ERC-4337 Primer: What You Need to Know

ERC-4337, or ”account abstraction”, is an Ethereum proposal that introduces “account” smart contracts. Account abstraction simplifies the handling of Ethereum accounts, providing a generalized interface for both traditional externally owned accounts (EOAs) and smart contract accounts. Social recovery, paying for gas, and transaction security are some of its proposed improvements. In this new approach, users are no longer bound to handle their private keys and enjoy the flexibility of setting up additional account rules, which improve their security posture.

In this post, we’ll break down the main advantages of account abstraction over current wallet solutions, as well as its security considerations for users and developers.

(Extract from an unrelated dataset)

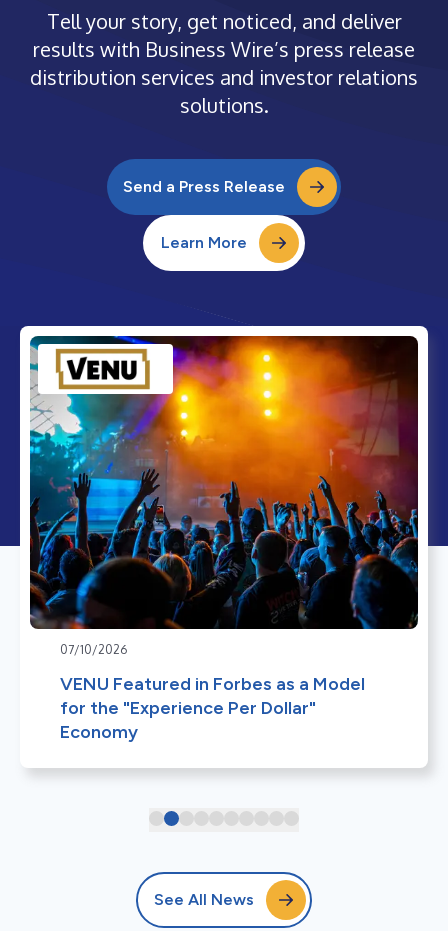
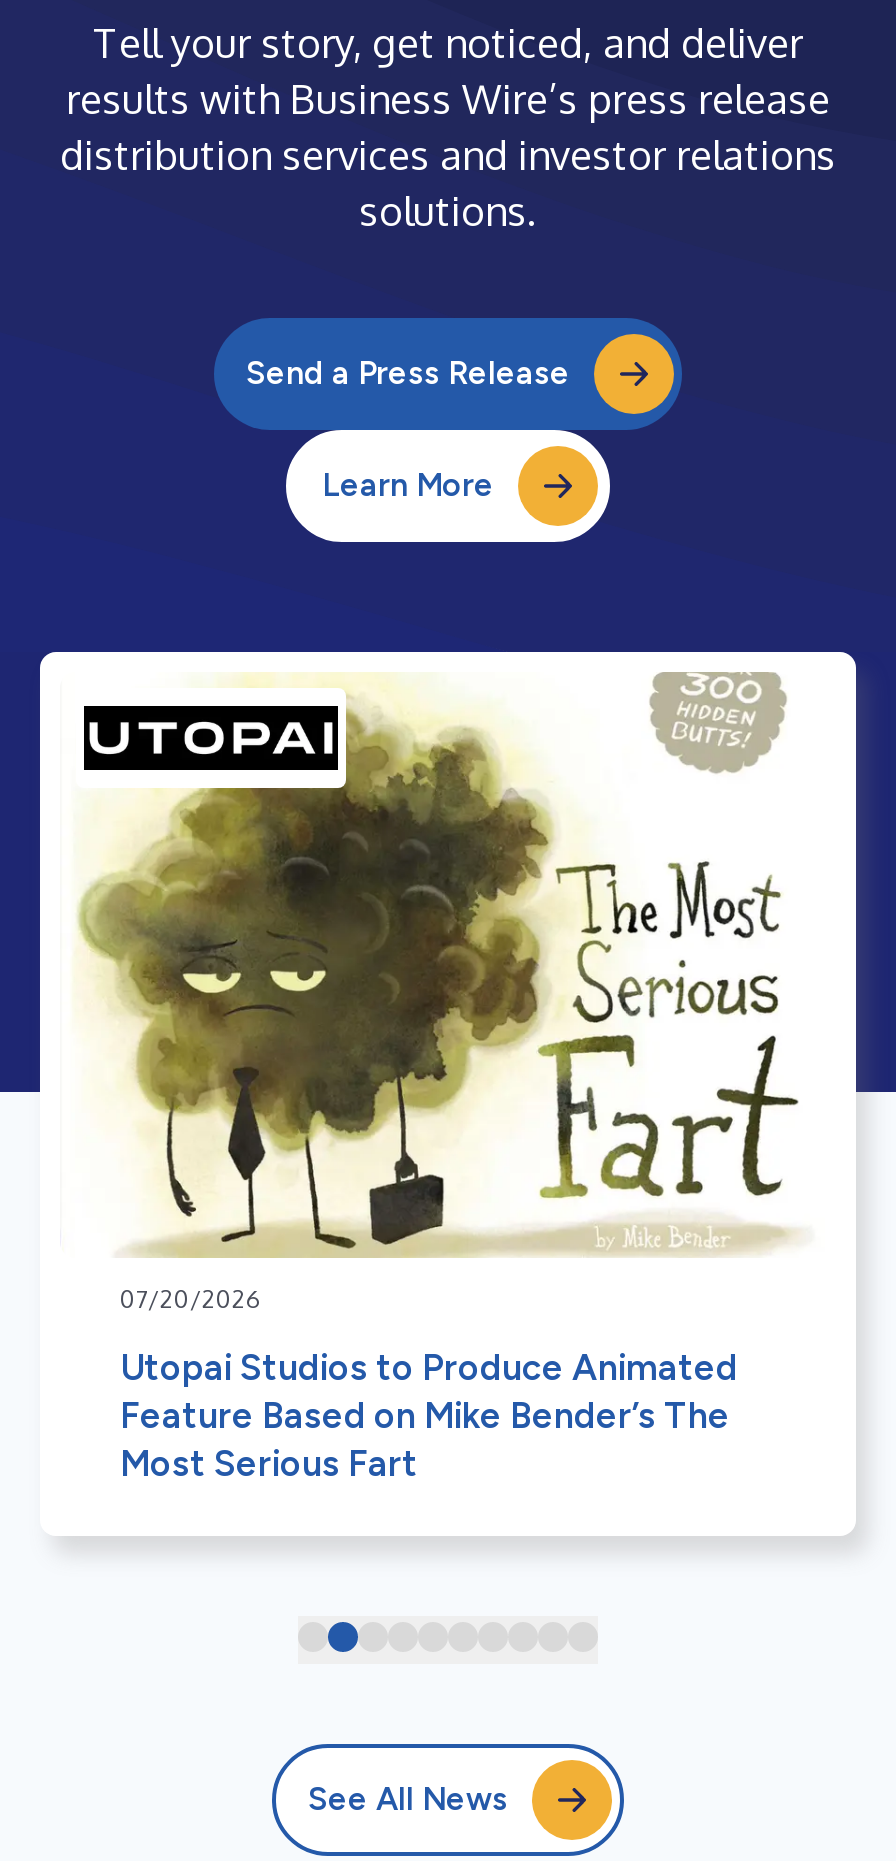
[29,335,419,657] [image] | 07/10/2026 -> [60,672,836,1314] [image] | 07/20/2026
[60,673,365,743] VENU Featured in Forbes as a Model | for the "Experience Per Dollar" | Economy -> [120,1346,738,1486] Utopai Studios to Produce Animated | Feature Based on Mike Bender’s The | Most Serious Fart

Current Wallet Management Solutions

Externally owned accounts (EOAs) are the fundamental type of account on the Ethereum blockchain. Whoever possesses the private key has complete control over the actions of the associated EOA. While it allows for straightforward interactions with the network, it also comes with the inherent challenge of managing private keys. A simple mistake could mean permanent loss of funds, and on chain, permanent really means permanent. Apart from that, there’s also the concept of gas fees. This is counterintuitive for most Web2 users, as there’s rarely any type of pay-per-action situation in a modern Web or mobile app.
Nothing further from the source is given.